Stored data entries:

+ + +

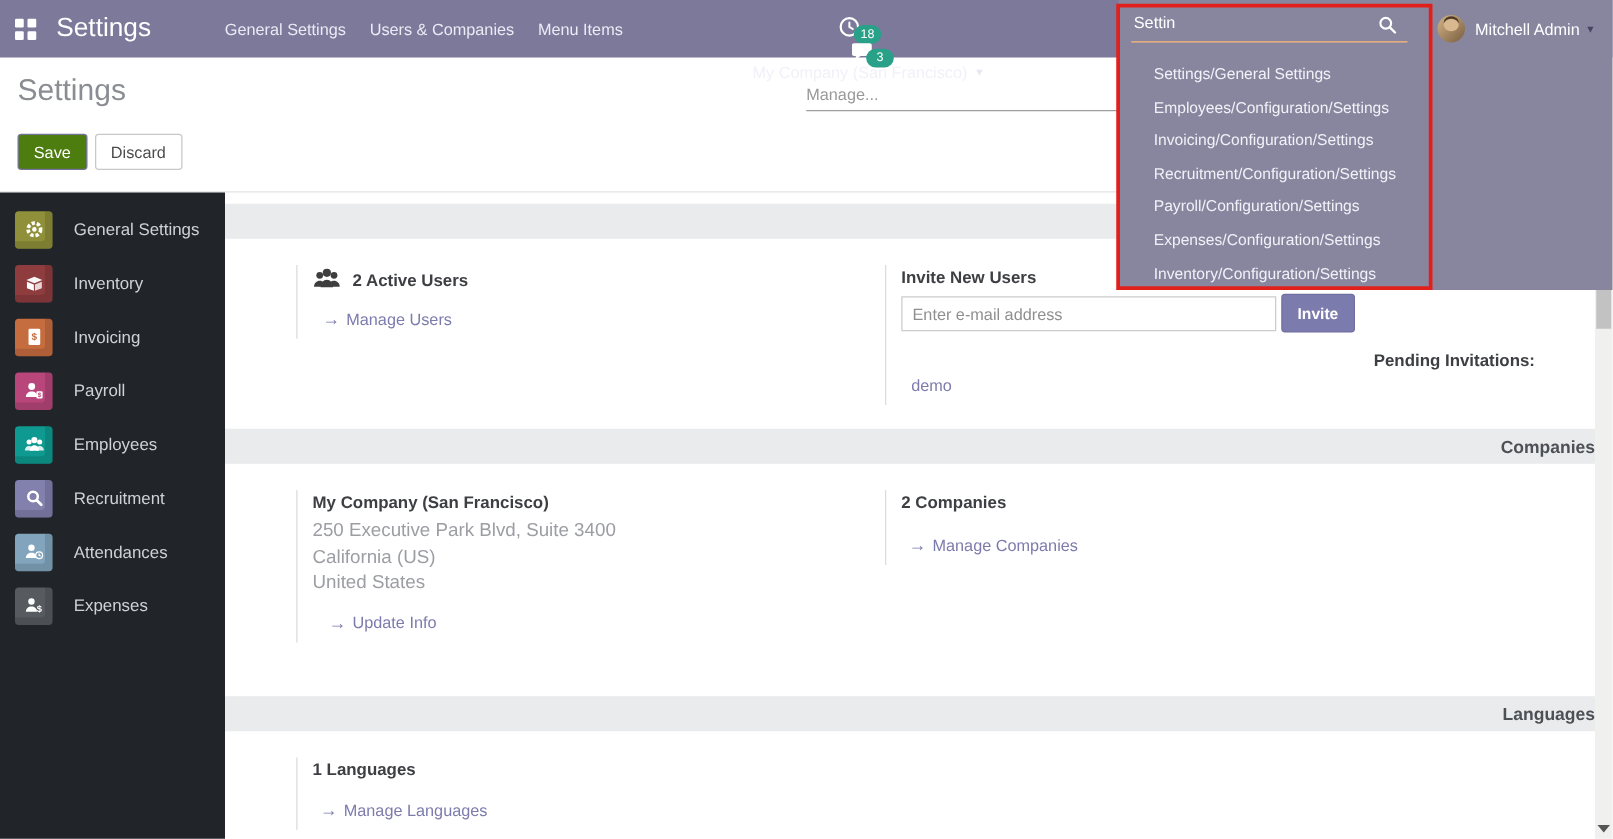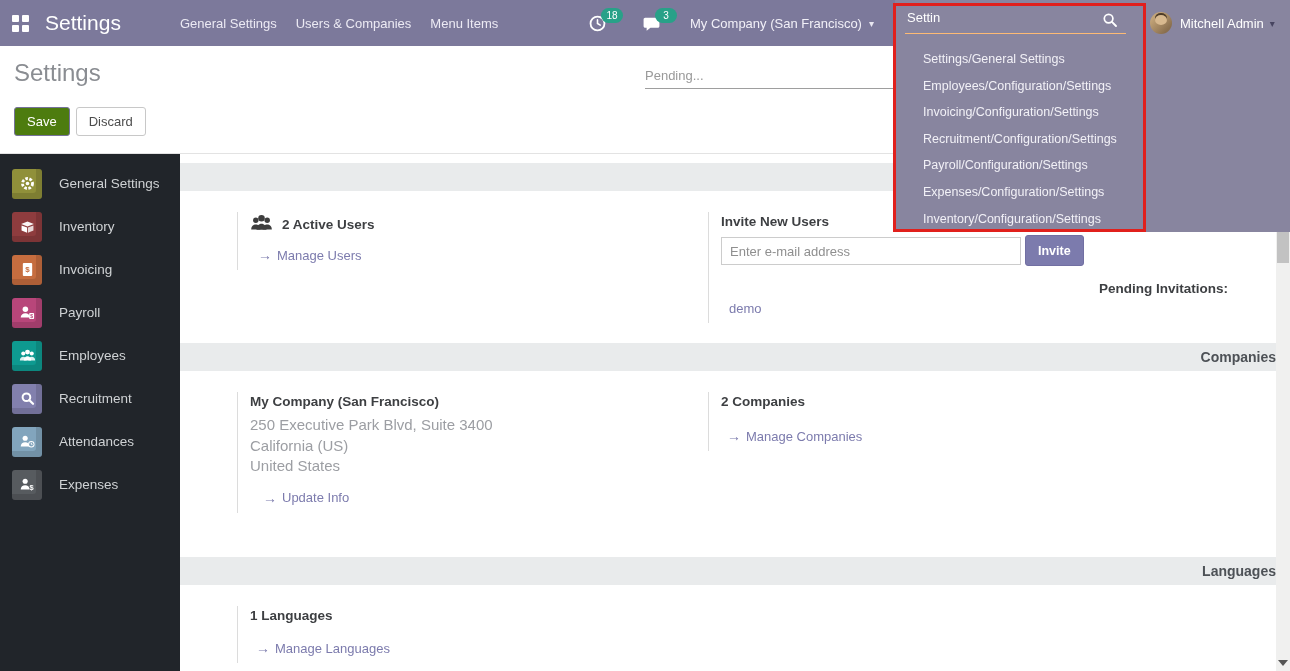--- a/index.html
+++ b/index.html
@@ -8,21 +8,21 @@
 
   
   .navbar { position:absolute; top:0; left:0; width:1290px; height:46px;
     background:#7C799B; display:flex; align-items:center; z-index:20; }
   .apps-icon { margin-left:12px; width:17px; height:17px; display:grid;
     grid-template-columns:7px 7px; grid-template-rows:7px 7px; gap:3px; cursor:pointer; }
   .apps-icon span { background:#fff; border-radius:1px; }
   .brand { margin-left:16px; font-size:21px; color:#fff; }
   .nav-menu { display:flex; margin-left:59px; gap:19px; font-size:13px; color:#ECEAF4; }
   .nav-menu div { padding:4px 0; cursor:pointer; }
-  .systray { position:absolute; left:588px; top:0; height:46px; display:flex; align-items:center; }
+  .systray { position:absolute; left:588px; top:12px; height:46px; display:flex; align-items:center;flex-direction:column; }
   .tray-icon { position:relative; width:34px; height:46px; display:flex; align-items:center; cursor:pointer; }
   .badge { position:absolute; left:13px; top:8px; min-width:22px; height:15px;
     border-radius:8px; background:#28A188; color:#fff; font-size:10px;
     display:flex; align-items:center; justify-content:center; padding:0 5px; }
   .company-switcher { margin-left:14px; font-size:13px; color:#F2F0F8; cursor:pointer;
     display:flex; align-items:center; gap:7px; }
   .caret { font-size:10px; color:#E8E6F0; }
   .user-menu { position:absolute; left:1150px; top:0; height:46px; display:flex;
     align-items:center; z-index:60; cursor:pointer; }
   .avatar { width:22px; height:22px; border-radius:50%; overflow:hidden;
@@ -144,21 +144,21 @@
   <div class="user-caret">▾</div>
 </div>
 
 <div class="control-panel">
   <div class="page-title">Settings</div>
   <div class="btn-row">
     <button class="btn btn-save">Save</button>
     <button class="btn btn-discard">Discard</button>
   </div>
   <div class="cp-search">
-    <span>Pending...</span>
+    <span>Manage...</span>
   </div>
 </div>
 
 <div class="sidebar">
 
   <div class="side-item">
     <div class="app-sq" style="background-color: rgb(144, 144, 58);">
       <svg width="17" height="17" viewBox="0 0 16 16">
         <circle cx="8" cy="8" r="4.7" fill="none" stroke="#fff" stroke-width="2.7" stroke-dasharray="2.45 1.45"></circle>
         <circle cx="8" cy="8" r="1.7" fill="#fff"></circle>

+ + +

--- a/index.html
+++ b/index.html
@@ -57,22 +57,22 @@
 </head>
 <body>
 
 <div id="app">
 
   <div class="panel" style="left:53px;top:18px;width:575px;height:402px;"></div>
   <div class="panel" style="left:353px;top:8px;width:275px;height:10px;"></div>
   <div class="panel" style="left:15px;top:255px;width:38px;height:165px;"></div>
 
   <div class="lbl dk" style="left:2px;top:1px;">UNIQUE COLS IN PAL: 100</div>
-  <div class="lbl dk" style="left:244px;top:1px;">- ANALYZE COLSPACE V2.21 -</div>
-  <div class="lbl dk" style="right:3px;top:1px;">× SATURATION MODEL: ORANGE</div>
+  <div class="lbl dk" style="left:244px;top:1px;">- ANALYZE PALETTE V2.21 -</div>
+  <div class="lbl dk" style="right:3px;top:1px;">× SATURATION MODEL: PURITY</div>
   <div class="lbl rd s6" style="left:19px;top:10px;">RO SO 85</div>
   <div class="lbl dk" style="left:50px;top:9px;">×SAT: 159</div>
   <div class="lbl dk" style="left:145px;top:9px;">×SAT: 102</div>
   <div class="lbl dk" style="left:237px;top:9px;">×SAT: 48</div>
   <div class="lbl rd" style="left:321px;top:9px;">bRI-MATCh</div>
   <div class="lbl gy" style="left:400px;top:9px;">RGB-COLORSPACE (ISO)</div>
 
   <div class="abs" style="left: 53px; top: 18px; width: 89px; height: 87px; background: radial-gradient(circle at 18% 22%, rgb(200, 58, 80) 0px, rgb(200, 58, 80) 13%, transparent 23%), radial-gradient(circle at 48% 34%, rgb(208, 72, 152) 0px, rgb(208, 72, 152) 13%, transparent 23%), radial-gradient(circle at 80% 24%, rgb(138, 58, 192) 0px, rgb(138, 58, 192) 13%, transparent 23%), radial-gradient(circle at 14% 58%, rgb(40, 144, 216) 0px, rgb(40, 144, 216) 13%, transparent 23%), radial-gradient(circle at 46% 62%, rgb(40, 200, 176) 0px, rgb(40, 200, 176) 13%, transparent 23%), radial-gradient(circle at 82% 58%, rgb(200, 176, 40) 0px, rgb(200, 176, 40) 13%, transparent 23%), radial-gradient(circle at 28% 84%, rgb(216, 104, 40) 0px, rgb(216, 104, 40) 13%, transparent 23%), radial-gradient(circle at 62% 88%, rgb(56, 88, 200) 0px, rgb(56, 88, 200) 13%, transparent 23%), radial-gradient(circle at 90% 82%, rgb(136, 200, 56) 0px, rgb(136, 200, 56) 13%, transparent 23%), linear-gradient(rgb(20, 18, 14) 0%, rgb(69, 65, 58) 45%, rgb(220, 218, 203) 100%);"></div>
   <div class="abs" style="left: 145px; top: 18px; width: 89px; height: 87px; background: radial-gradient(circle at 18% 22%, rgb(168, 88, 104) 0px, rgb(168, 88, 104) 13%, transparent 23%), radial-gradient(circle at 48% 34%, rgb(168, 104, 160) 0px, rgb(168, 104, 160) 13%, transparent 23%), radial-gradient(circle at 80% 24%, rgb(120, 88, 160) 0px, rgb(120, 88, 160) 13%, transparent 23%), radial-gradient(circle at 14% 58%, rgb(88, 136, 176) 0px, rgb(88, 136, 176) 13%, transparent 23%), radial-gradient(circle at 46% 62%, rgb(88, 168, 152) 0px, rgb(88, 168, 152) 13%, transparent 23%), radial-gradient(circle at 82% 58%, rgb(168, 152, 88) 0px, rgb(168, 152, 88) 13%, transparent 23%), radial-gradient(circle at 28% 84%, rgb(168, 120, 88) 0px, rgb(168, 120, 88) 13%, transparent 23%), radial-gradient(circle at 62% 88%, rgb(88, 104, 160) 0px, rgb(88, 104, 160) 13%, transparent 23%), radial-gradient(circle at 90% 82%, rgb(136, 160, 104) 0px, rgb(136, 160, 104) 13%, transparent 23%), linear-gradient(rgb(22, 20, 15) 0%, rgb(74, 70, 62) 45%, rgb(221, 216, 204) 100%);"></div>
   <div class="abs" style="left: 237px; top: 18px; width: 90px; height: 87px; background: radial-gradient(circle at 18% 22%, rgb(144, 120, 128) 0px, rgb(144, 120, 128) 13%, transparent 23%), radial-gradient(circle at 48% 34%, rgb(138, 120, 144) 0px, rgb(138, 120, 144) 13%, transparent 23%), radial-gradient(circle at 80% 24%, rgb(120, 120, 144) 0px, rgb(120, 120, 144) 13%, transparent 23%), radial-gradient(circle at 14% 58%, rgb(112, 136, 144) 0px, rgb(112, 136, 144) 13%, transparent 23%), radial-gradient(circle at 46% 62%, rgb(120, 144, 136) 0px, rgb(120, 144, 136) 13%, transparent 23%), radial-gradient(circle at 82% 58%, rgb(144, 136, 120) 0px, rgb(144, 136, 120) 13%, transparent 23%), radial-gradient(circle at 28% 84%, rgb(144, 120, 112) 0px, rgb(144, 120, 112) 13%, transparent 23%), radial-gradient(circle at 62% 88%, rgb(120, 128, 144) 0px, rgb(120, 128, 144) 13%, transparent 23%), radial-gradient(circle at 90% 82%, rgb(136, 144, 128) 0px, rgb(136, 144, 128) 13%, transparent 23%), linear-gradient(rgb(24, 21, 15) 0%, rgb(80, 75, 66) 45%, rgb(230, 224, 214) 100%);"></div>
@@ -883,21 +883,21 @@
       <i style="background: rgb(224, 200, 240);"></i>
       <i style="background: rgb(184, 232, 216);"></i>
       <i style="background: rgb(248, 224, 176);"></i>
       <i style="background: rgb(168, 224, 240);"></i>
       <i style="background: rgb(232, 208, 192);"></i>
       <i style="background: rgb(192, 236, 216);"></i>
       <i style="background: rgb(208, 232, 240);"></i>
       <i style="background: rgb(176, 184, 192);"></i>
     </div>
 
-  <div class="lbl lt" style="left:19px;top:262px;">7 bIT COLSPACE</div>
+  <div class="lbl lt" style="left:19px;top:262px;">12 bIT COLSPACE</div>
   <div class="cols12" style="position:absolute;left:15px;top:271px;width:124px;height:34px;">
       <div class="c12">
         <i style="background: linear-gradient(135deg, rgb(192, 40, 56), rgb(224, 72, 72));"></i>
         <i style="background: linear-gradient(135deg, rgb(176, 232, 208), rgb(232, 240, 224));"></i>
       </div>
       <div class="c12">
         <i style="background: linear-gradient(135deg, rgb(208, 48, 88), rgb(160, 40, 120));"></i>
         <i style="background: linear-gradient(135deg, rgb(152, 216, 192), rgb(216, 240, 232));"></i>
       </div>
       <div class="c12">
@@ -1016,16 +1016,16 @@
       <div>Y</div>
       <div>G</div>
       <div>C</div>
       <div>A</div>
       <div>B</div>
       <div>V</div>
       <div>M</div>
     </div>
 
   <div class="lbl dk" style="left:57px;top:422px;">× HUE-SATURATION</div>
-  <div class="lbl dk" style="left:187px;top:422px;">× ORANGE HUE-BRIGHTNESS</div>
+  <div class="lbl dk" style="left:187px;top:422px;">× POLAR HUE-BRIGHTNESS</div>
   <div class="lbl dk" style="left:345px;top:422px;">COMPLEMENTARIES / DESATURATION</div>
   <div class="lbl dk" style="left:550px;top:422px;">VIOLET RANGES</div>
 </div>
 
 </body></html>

+ + +

[Task objective]:
When a line contains the string "position", copy it from the records.

[Response area]:
   .navbar { position:absolute; top:0; left:0; width:1290px; height:46px;
-  .systray { position:absolute; left:588px; top:0; height:46px; display:flex; align-items:center; }
+  .systray { position:absolute; left:588px; top:12px; height:46px; display:flex; align-items:center;flex-direction:column; }
   .tray-icon { position:relative; width:34px; height:46px; display:flex; align-items:center; cursor:pointer; }
   .badge { position:absolute; left:13px; top:8px; min-width:22px; height:15px;
   .user-menu { position:absolute; left:1150px; top:0; height:46px; display:flex;
   <div class="cols12" style="position:absolute;left:15px;top:271px;width:124px;height:34px;">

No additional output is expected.